The question of where to store .gpr files is actually rather complicated.
The .gpr file for a library needs to point to architecture-specific library
files, which makes the .gpr file itself architecture-specific if the
location is hard-coded. For example, a multilib system may have a 32-bit
/usr/lib/lib<library>.so with .ali files in /usr/lib/<library>/, and a 64-
bit /usr/lib64/lib<library>.so with .ali files in /usr/lib64/<library>/. It
would then need two different .gpr files, one pointing to /usr/lib/<library>
and the other to /usr/lib64/<library>. One might then try putting the .gpr
files somewhere in /usr/lib* too, for example /usr/lib/gnat/<library>.gpr
and /usr/lib64/gnat/<library>.gpr.

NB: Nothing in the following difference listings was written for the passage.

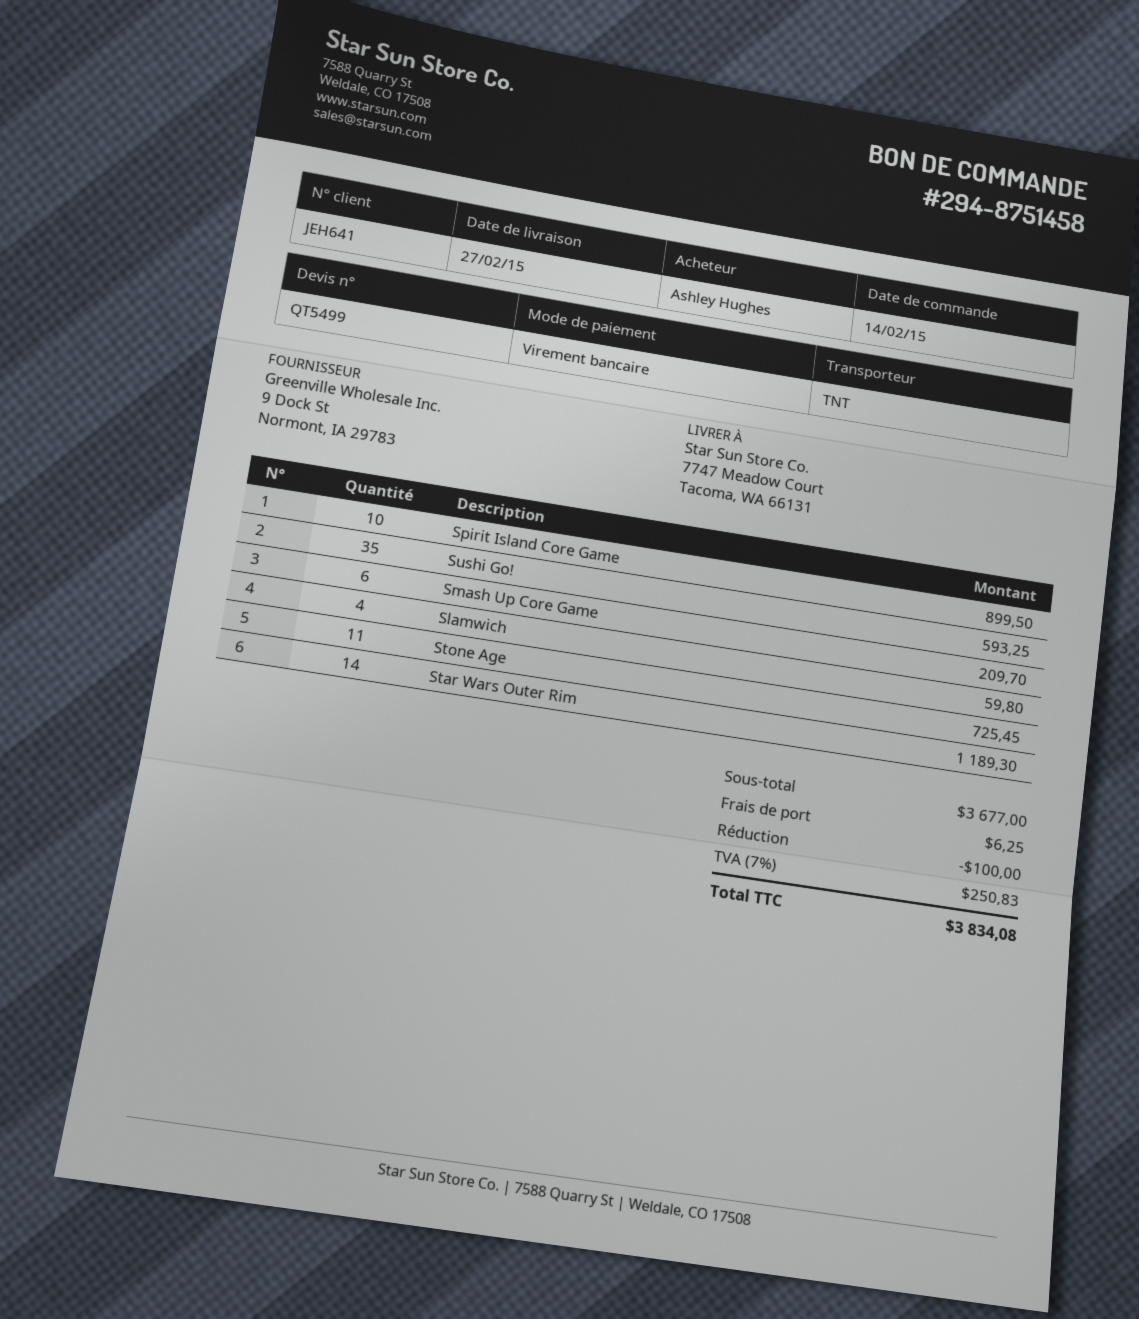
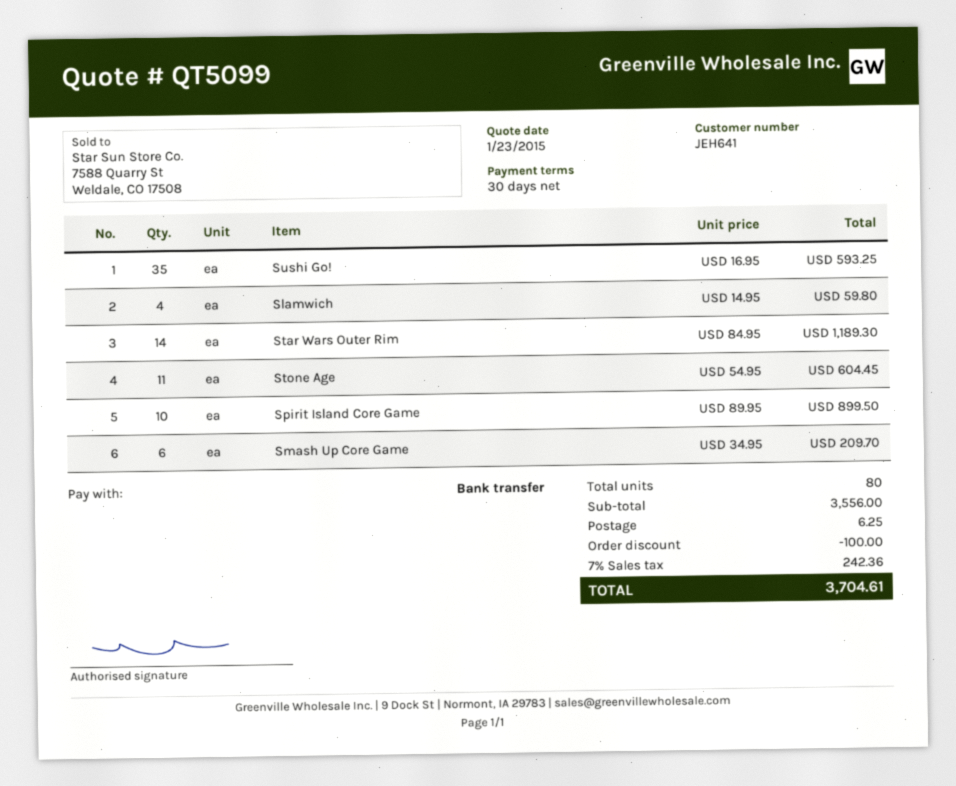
quote number: QT5499 -> QT5099
Stone Age: 11 for 725.45 -> 11 for 604.45
subtotal: 3677.00 -> 3556.00
tax: 7% = 250.83 -> 7% = 242.36
total: 3834.08 -> 3704.61

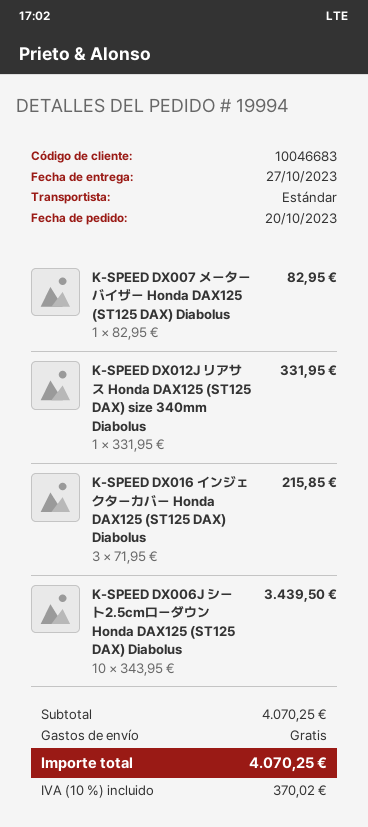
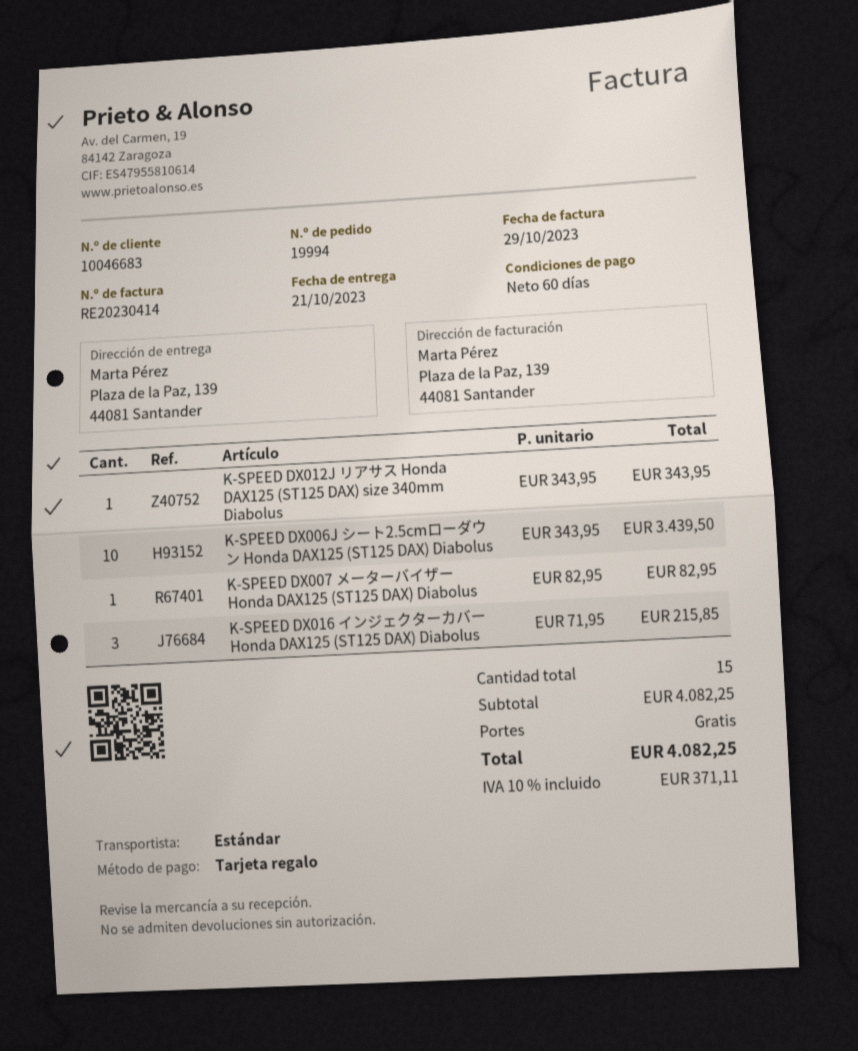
delivery date: 2023-10-27 -> 2023-10-21
K-SPEED DX012J リアサス Honda DAX125 (ST125 DAX) size 340mm Diabolus: 1 x 331.95 = 331.95 -> 1 x 343.95 = 343.95
subtotal: 4070.25 -> 4082.25
tax: 10% = 370.02 -> 10% = 371.11
total: 4070.25 -> 4082.25

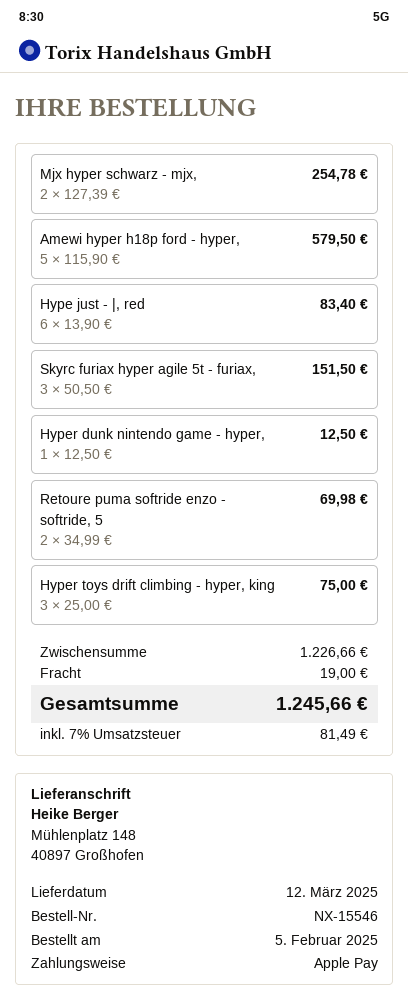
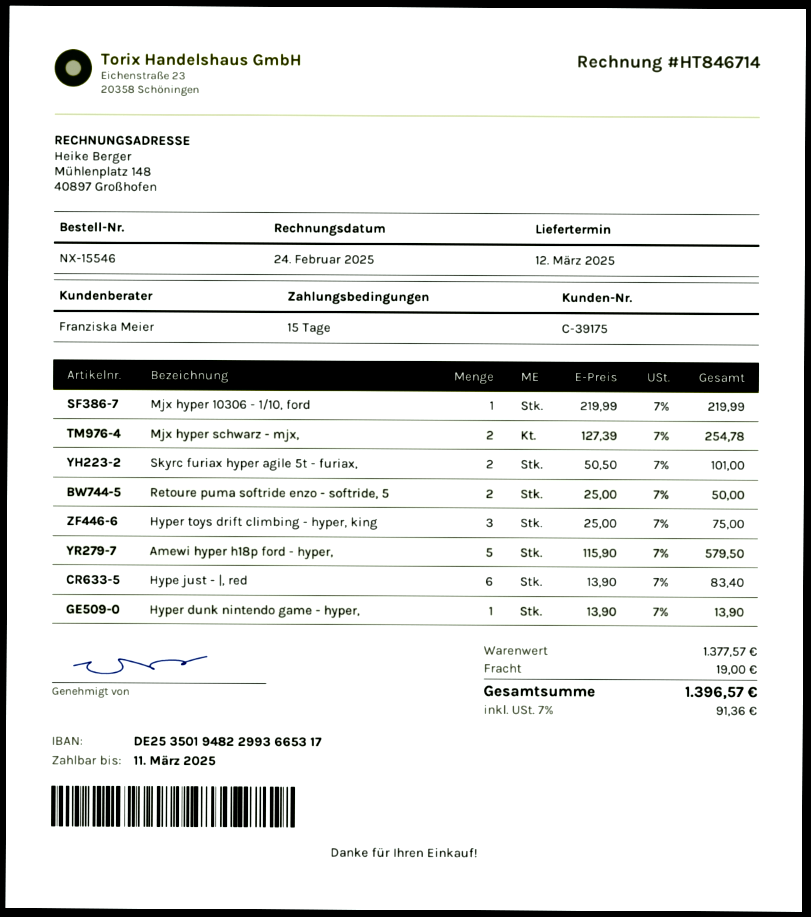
Skyrc furiax hyper agile 5t - furiax,: 3 x 50.50 = 151.50 -> 2 x 50.50 = 101.00
Hyper dunk nintendo game - hyper,: 1 x 12.50 = 12.50 -> 1 x 13.90 = 13.90
Retoure puma softride enzo - softride, 5: 2 x 34.99 = 69.98 -> 2 x 25.00 = 50.00
Mjx hyper 10306 - 1/10, ford: none -> 1 x 219.99 = 219.99
subtotal: 1226.66 -> 1377.57
tax: 7% = 81.49 -> 7% = 91.36
total: 1245.66 -> 1396.57

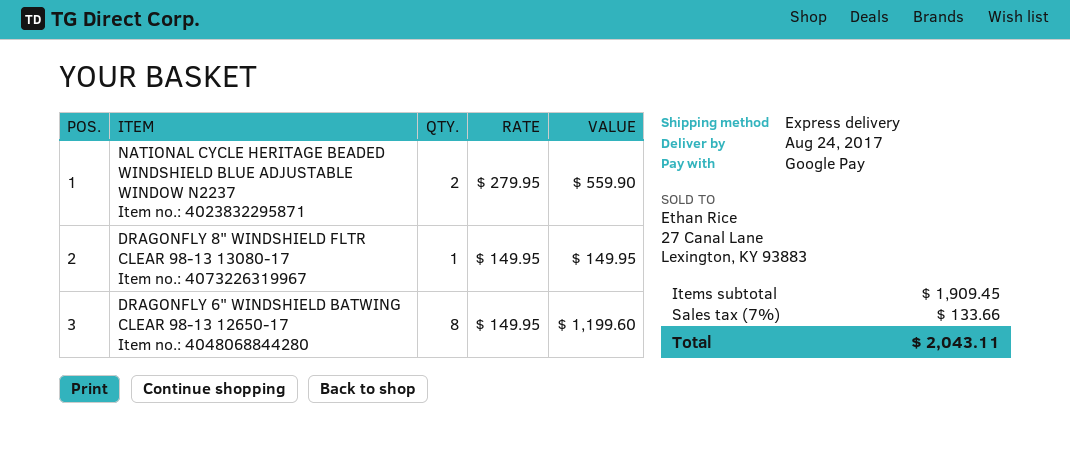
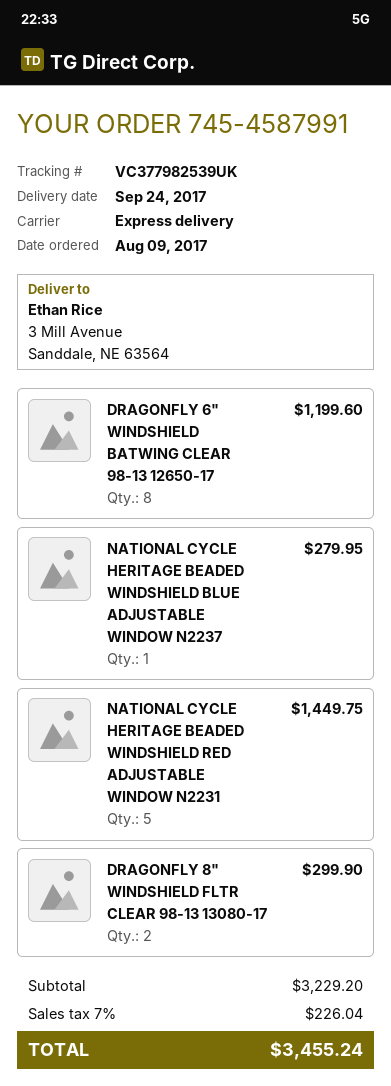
delivery date: 2017-08-24 -> 2017-09-24
NATIONAL CYCLE HERITAGE BEADED WINDSHIELD BLUE ADJUSTABLE WINDOW N2237: 2 for 559.90 -> 1 for 279.95
DRAGONFLY 8" WINDSHIELD FLTR CLEAR 98-13 13080-17: 1 for 149.95 -> 2 for 299.90
NATIONAL CYCLE HERITAGE BEADED WINDSHIELD RED ADJUSTABLE WINDOW N2231: none -> 5 for 1449.75
subtotal: 1909.45 -> 3229.20
tax: 7% = 133.66 -> 7% = 226.04
total: 2043.11 -> 3455.24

That doesn't work however, because
although Gnat can be configured to look for .gpr files in multiple
directories, it will look in the same set of directories regardless of
whether it's compiling for 32-bit or 64-bit mode, and use the first .gpr
file with a matching name that it finds. If it finds the 64-bit
<library>.gpr first, then compiling 32-bit binaries fails, and vice versa.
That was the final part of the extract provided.